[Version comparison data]
══════
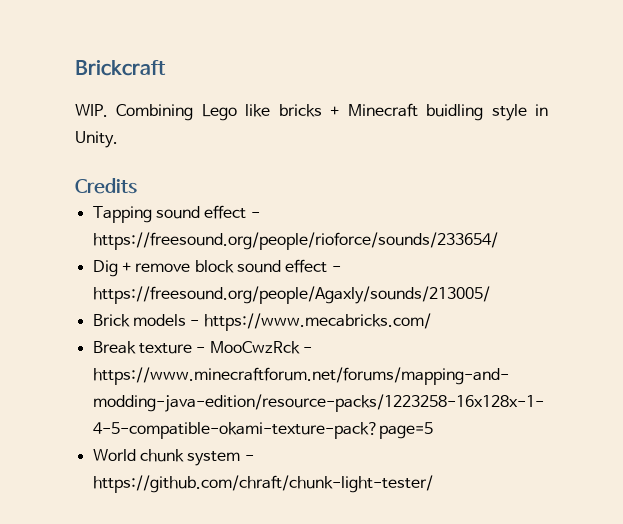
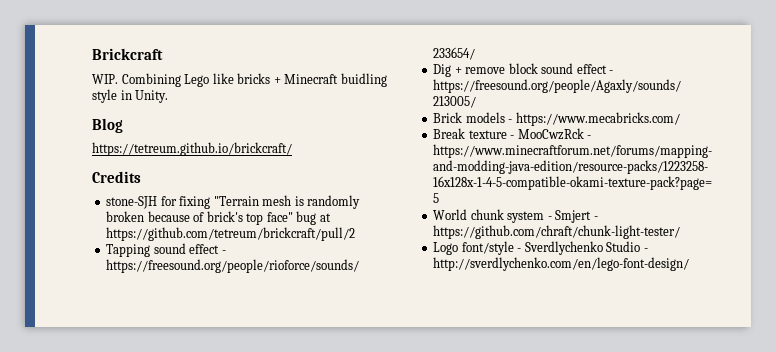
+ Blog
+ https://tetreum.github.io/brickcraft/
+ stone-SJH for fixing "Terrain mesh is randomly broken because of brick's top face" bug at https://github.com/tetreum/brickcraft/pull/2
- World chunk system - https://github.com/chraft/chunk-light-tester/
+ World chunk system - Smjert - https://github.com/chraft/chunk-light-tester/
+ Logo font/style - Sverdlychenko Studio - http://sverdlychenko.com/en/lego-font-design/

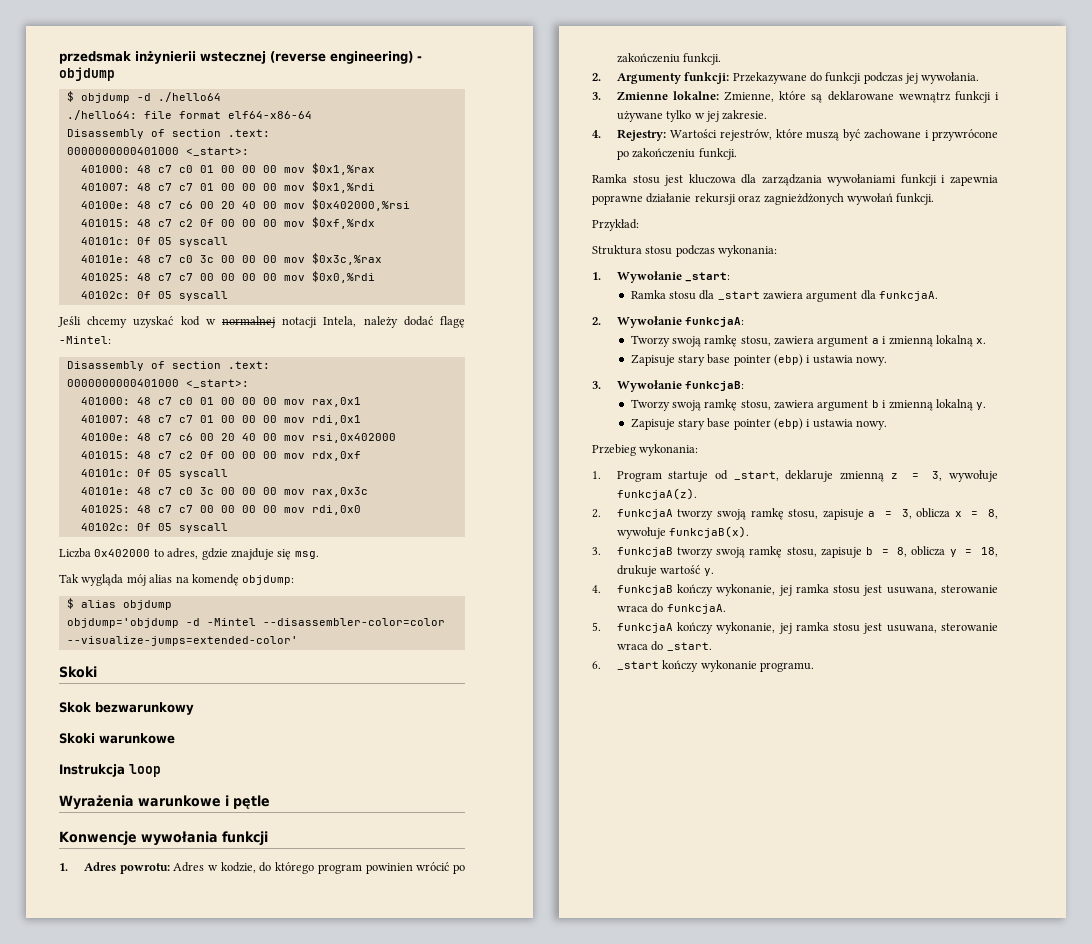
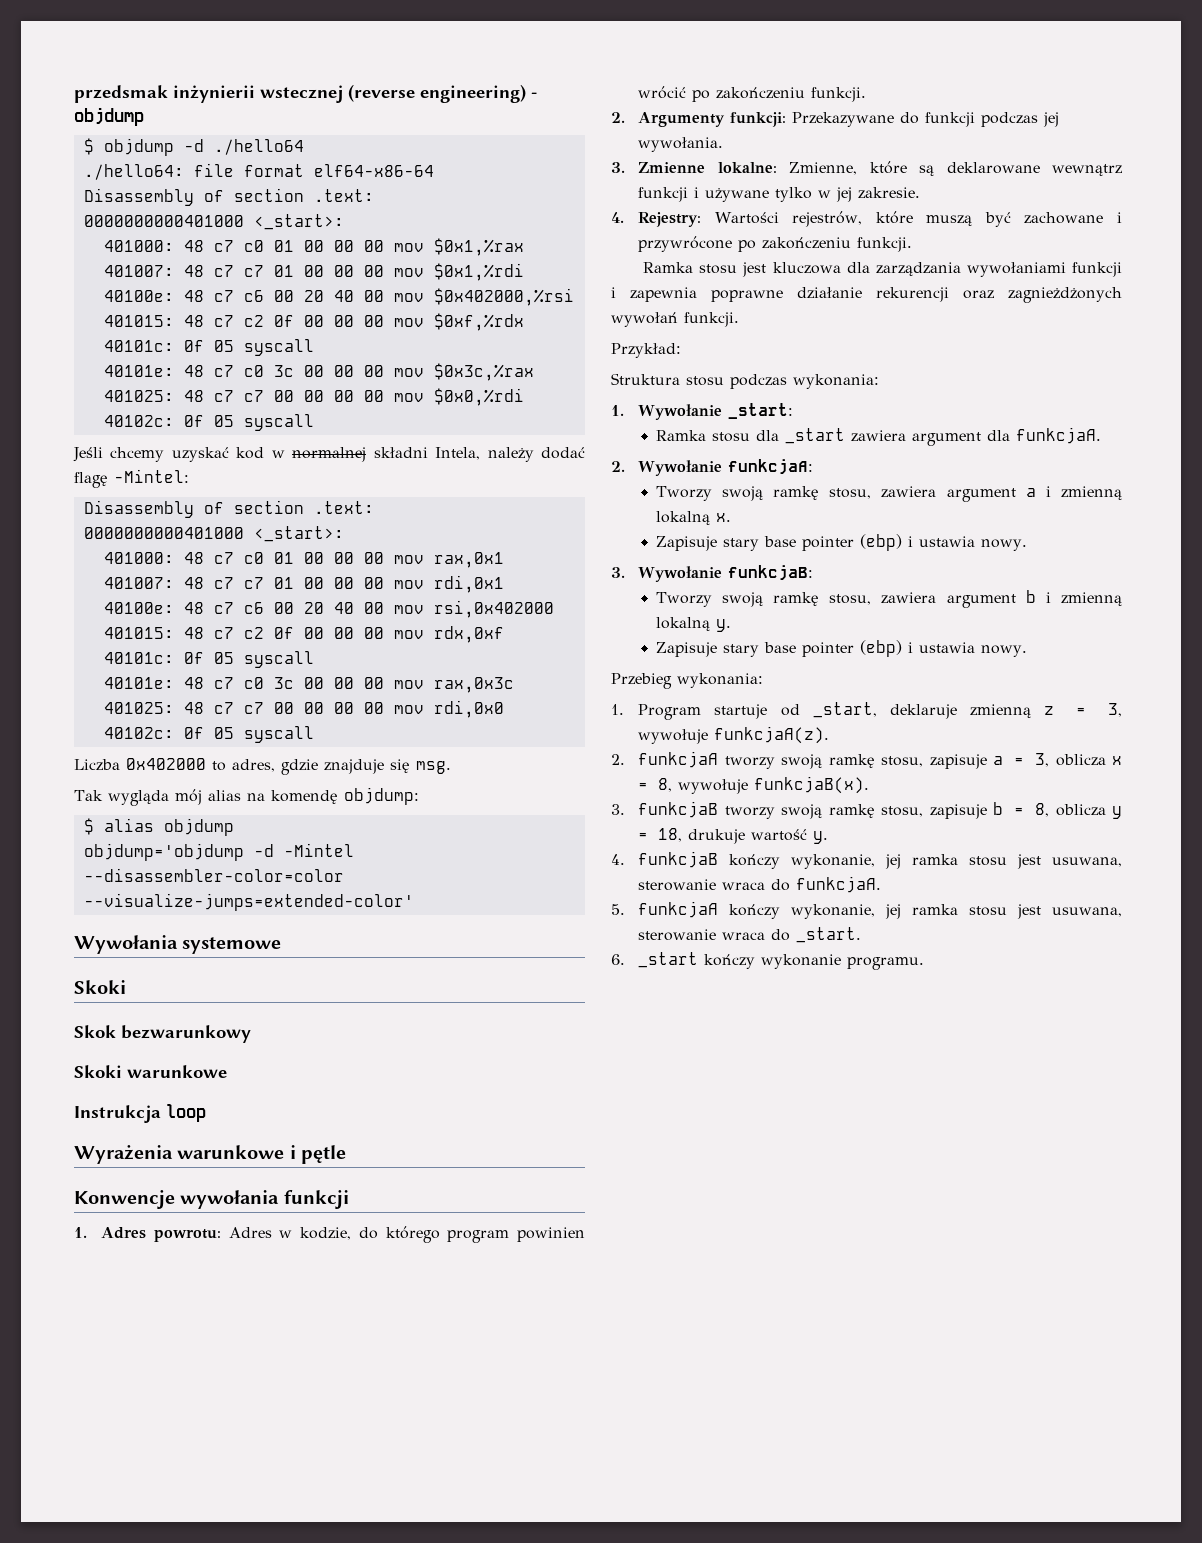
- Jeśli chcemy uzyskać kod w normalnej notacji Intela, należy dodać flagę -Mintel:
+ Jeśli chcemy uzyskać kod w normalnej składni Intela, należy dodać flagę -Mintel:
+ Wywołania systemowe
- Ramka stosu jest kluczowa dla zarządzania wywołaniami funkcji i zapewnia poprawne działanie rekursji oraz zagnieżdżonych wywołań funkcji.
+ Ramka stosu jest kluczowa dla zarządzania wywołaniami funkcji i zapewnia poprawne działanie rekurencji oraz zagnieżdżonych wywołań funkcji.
══════
EXERCISE
What is needed here is each line above set down word for word, minus the images.

OUTPUT OF THE TASK
+ Blog
+ https://tetreum.github.io/brickcraft/
+ stone-SJH for fixing "Terrain mesh is randomly broken because of brick's top face" bug at https://github.com/tetreum/brickcraft/pull/2
- World chunk system - https://github.com/chraft/chunk-light-tester/
+ World chunk system - Smjert - https://github.com/chraft/chunk-light-tester/
+ Logo font/style - Sverdlychenko Studio - http://sverdlychenko.com/en/lego-font-design/

- Jeśli chcemy uzyskać kod w normalnej notacji Intela, należy dodać flagę -Mintel:
+ Jeśli chcemy uzyskać kod w normalnej składni Intela, należy dodać flagę -Mintel:
+ Wywołania systemowe
- Ramka stosu jest kluczowa dla zarządzania wywołaniami funkcji i zapewnia poprawne działanie rekursji oraz zagnieżdżonych wywołań funkcji.
+ Ramka stosu jest kluczowa dla zarządzania wywołaniami funkcji i zapewnia poprawne działanie rekurencji oraz zagnieżdżonych wywołań funkcji.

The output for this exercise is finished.